A0700
Title: Realized stochastic volatility models with skew-t distributions
Authors: Makoto Takahashi - Hosei University (Japan) [presenting]
Yasuhiro Omori - University of Tokyo (Japan)
Toshiaki Watanabe - Hitotsubashi University (Japan)
Yuta Yamauchi - Nagoya University (Japan)
Abstract: Predicting volatility and quantiles of financial returns is essential to measure the financial tail risk such as value-at-risk and expected shortfall. There are two important aspects of volatility and quantile forecasts: the distribution of financial returns and the estimation of the volatility.
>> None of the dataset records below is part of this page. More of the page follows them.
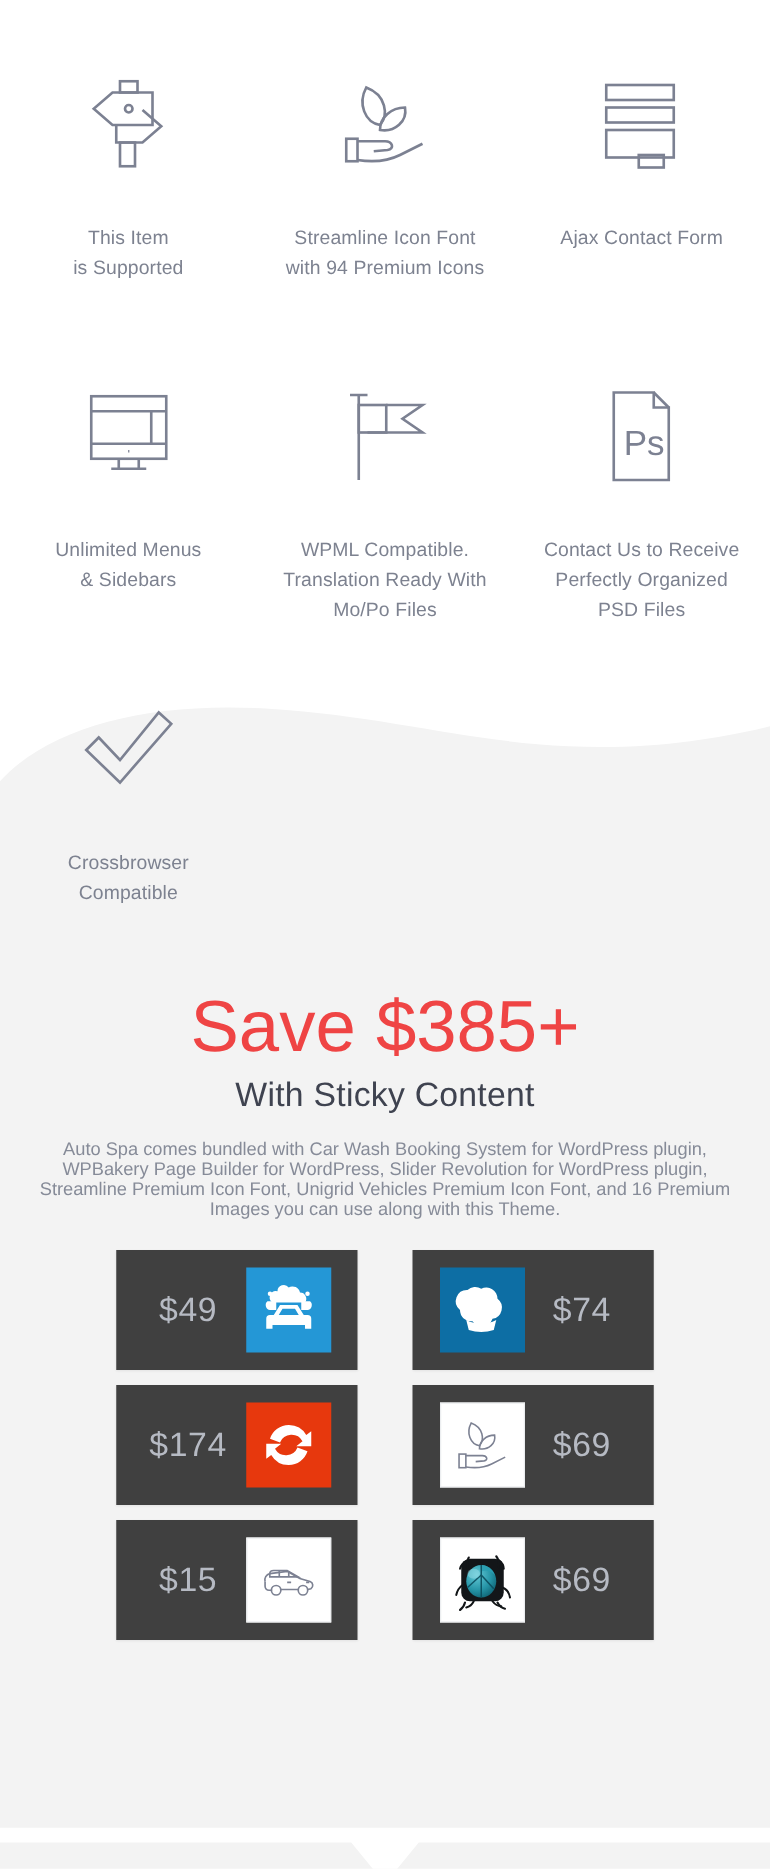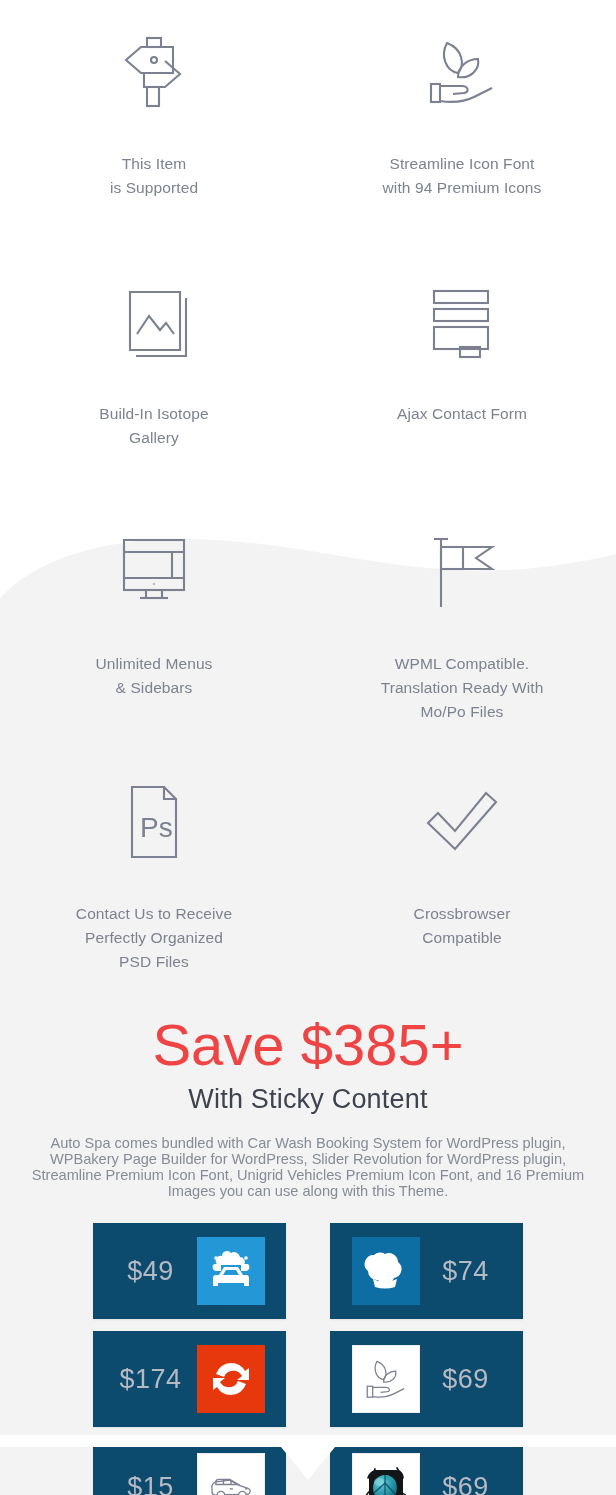"This Item" .features { grid-template-columns: repeat(2, 1fr) -> repeat(3, 1fr); margin-top: none -> 27px }
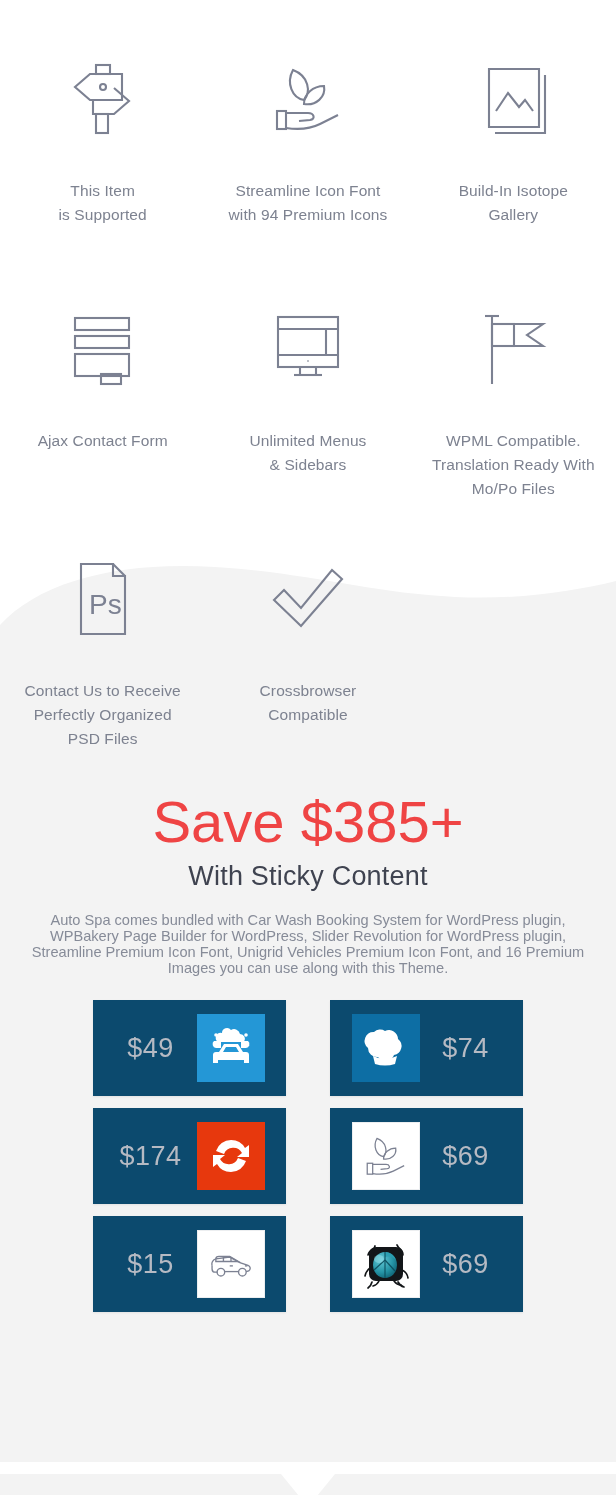"Build-In Isotope" div.feature { html: <div> <div> <svg> <g> <path></path> <path></path> <path></path> </g> </svg> </div> <div>Build-In Isotope<br>Gallery</div> </div> -> none }
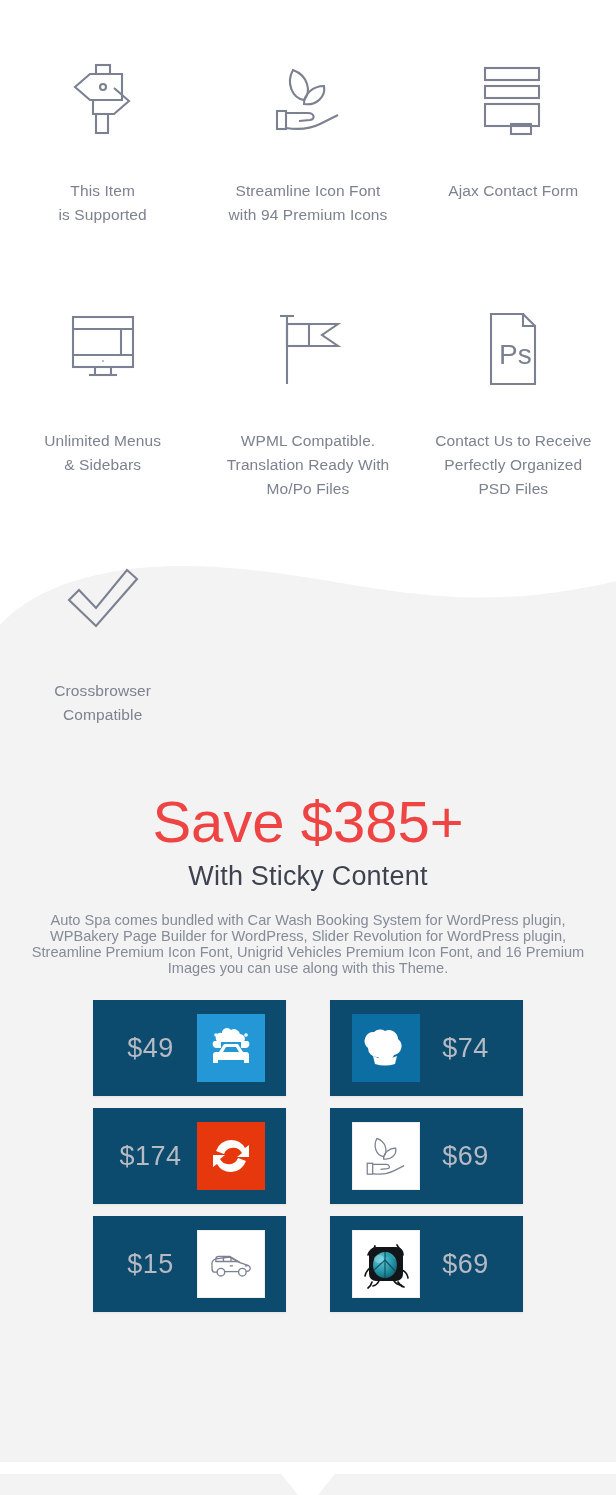"$49" .card { background: #0c4a6e -> #404040 }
Building on the traditional stochastic volatility model, the realized stochastic volatility model incorporates realized volatility as the precise estimator of the volatility. Using three types of skew-t distributions, the model is extended to capture the well-known characteristics of the return distribution, namely skewness and heavy tails. In addition to the normal and Student's t distributions, included as the special cases of the skew-t distributions, two of them contain the skew-normal, and hence allow more flexible modeling of the return distribution. The Bayesian estimation scheme via a Markov chain Monte Carlo method is developed and applied to major stock indices. The empirical study using the US and Japanese stock indices data suggests that incorporating both skewness and heavy tail to daily returns is important for volatility and quantile forecasts.